Updated by Soumya Koduri about 2 years ago

Casey Bodley wrote:

several database operations make use of sqlite's prepared statements (sqlite3_stmt), but do not prevent multiple threads from binding parameters and evaluating the statement at the same time

consider allocating several instances of each prepared statement so they can be used in parallel, and fall back to normal queries if all prepared statements are in use

In the current dbstore design, they are protected via mutex lock in SQL_EXECUTE -

#define SQL_EXECUTE(dpp, params, stmt, cbk, args...) \
do{ \
const std::lock_guard<std::mutex> lk(((DBOp*)(this))->mtx); \
if (!stmt) { \
ret = Prepare(dpp, params); \
} \
\
if (!stmt) { \
ldpp_dout(dpp, 0) <<"No prepared statement "<< dendl; \
goto out; \
} \
\
ret = Bind(dpp, params); \
if (ret) { \
ldpp_dout(dpp, 0) <<"Bind parameters failed for stmt(" <<stmt<<") "<< dendl; \
goto out; \
}

<<<

Actions

Copy link

Updated by Soumya Koduri about 2 years ago

In the current dbstore design, they are protected via mutex lock in SQL_EXECUTE -

But yes this limits to only one thread for each operation. I tried to use sqlite Transactions but that also indirectly serializes the operations and sometimes results in EBUSY errors.

Do you suggest to have a pool of prepared statements?

Actions

Copy link

Updated by Casey Bodley about 2 years ago

Soumya Koduri wrote:

In the current dbstore design, they are protected via mutex lock in SQL_EXECUTE -

oops thanks! i had missed the DBop::mtx, so i broke this in https://github.com/ceph/ceph/pull/45199

But yes this limits to only one thread for each operation. I tried to use sqlite Transactions but that also indirectly serializes the operations and sometimes results in EBUSY errors.
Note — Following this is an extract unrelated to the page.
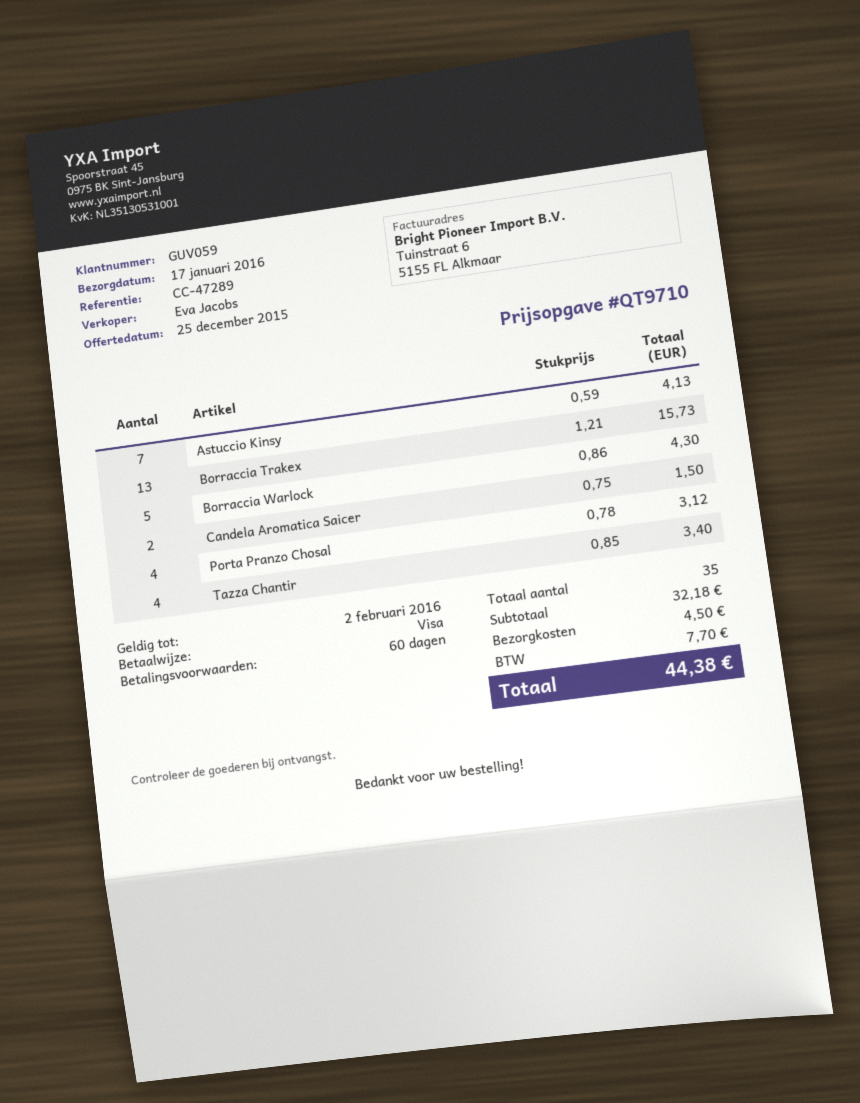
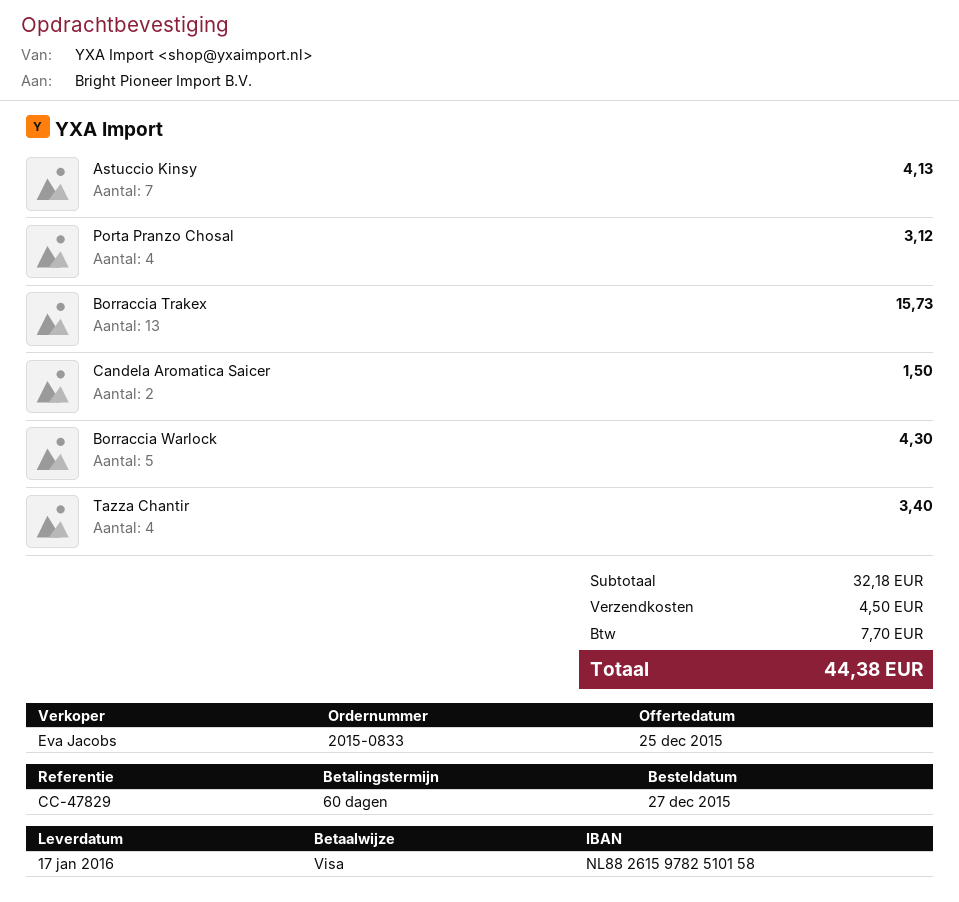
reference: CC-47289 -> CC-47829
Do you suggest to have a pool of prepared statements?

i think the important thing is that we don't block operations that are otherwise ready to execute. if we have a pool of N statements, we can run that many in parallel but still have to block once we get to N+1. the model we have now is essentially a pool with N=1

so i think a 'fallback' to avoid blocking is probably the most important part. this fallback path for N+1 could prepare a new statement for each request, then throw it away after; but i'm guessing that compiling a statement is more expensive than executing a normal, non-prepared query instead

if we do go with pools for each statement, we'd want to be smart about sizing them. some statements like Put/GetObject will be way more frequent than others like InsertUser, so we'd want a bigger pool for those. adaptive sizing could be an option to deal with imbalances like that. adding PerfCounters to track the hits/misses would help there too, but ultimately we'll want to make these decisions based on benchmarking

Actions

Copy link

Updated by Soumya Koduri about 2 years ago

Do you suggest to have a pool of prepared statements?
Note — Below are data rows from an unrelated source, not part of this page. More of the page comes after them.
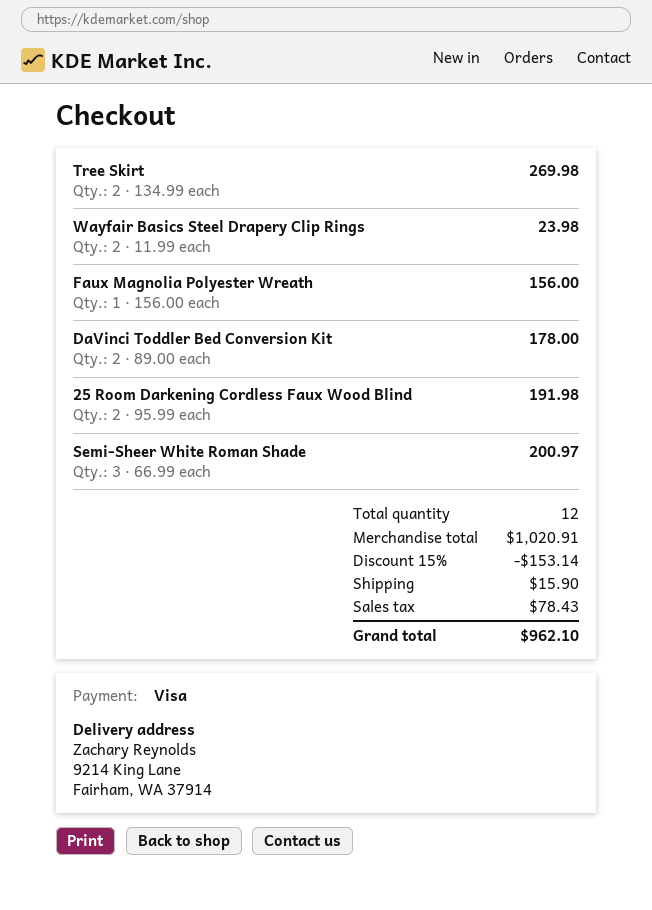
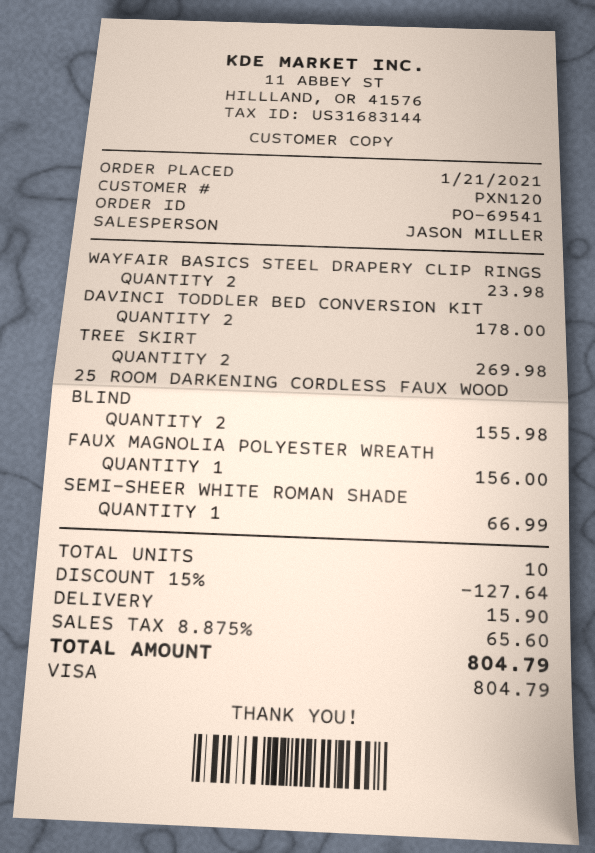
25 Room Darkening Cordless Faux Wood Blind: 2 for 191.98 -> 2 for 155.98
Semi-Sheer White Roman Shade: 3 for 200.97 -> 1 for 66.99
total quantity: 12 -> 10
discount: 15% = 153.14 -> 15% = 127.64
tax: 78.43 -> 65.60
total: 962.10 -> 804.79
i think the important thing is that we don't block operations that are otherwise ready to execute. if we have a pool of N statements, we can run that many in parallel but still have to block once we get to N+1. the model we have now is essentially a pool with N=1

so i think a 'fallback' to avoid blocking is probably the most important part. this fallback path for N+1 could prepare a new statement for each request, then throw it away after; but i'm guessing that compiling a statement is more expensive than executing a normal, non-prepared query instead

https://github.com/ceph/ceph/pull/44441/files has my WIP changes for DB connections pool. Have taken simple approach to start with. There is one global DB connection (default_db) and a pool of connection handles created by default when dbstore is initialized. Each operation (could be selective) requests a DB connection from the connection pool. If the limit is reached, the operation gets blocked till it gets a free handle (https://github.com/ceph/ceph/pull/44441/files#diff-9864d50860bbc23591d052cb71ac88b3df66bf5ab7a83576774288e6d348e04fR92).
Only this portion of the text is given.